Python Tutorial: Connect Government Data API's By Using The Factory Pattern
Source Politician Data from Public Government Data API’s to Increase Allocation Accuracy
In this tutorial, we do mainly two steps
-
First of all we generate some plotly diagrams out of our collected data,
-
secondly, we connect a public government API to our program in order to retrieve government members and party assignment in a reliable way
As you already know we are interested in a generalized program, which can work with multiple countries. For that, we will introduce an abstract class and the factory pattern in the second part of our tutorial.
But let’s start with the first quite easy task of generating two charts for our tables.
Plotly Chart Generation
We create a bar chart as well as a pie chart. As a base, we take our plotly table
CH-tw-party-list.
The code is straightforward:
-
In the bar chart, we visualize the accumulated friends count per party.
-
In the pie chart, we aggregate the twitter account per party.
def create_party_friends_count_bar_chart(self, df):
data = [
go.Bar(
x=df.Party, # assign x as the dataframe column 'x'
y=df.FriendsCount
)
]
py.plot(data, filename=self.__country_code+'-tw-party_politicans_count')
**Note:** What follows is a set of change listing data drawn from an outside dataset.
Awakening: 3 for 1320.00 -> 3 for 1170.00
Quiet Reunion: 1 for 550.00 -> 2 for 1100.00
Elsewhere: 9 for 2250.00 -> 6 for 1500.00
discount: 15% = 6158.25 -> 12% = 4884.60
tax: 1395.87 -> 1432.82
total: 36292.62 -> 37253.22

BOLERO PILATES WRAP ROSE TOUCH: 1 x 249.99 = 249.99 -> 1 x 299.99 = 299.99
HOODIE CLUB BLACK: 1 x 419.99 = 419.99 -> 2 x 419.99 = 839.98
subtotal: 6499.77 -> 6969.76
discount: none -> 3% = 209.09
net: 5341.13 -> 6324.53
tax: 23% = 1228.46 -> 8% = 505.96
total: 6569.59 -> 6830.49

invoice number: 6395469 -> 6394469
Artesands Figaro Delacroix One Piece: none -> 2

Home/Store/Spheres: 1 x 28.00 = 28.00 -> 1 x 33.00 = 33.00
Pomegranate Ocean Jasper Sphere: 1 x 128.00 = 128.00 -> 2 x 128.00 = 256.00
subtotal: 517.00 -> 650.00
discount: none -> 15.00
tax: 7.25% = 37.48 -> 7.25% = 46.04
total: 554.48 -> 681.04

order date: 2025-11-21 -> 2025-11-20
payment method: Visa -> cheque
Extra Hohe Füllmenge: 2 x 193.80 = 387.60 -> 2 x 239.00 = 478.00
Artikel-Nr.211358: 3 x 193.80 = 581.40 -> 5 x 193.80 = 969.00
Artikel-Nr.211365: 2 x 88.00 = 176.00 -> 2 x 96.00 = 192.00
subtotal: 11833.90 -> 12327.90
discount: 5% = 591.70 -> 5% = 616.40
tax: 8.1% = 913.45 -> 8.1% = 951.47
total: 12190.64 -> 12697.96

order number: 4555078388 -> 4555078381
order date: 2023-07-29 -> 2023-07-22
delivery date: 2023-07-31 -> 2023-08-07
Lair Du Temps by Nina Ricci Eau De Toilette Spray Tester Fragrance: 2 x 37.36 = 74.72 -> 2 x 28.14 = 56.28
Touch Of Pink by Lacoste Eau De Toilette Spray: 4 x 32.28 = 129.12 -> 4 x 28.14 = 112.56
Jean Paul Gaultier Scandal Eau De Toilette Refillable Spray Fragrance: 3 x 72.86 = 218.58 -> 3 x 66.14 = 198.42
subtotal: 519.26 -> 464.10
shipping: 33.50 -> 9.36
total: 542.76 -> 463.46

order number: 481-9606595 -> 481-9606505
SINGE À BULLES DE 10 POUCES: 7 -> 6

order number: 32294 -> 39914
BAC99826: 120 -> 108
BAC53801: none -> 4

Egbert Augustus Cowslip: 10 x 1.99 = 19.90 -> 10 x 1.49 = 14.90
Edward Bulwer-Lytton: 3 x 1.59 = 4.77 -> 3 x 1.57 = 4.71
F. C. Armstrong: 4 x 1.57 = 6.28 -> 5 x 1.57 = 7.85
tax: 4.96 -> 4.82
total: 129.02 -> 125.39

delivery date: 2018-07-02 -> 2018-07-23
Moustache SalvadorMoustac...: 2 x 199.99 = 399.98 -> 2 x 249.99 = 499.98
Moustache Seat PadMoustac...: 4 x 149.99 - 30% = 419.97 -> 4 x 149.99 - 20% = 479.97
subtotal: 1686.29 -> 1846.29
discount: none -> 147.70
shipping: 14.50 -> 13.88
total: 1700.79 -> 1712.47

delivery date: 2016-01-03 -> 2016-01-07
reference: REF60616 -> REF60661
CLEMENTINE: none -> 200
def create_party_politicans_count_pie_chart(self, df):
trace = go.Pie(labels=df.Party, values=df.PartyCount,
hoverinfo='label+percent', textinfo='value',
title="Twitter User per Party", titlefont=dict(
family='Courier New, monospace',
size=14,
color='#7f7f7f'
))
data = [trace]
py.plot(data, filename=self.__country_code+'-tw-party_friends_count')
As one can see in the code excerpt, various configuration parameters allow you to modify the layout of a chart. Head over to the
Plotly Python Open Source Graphing Library
to find out more about the various possibilities with charts, panda and plotly.
As one can see we have a lot of “unkowns”, i.e. we couldn’t identify the corresponding party by just analyzing Twitter data elements. In the second part of this tutorial, we will connect another data source for addressing this issue.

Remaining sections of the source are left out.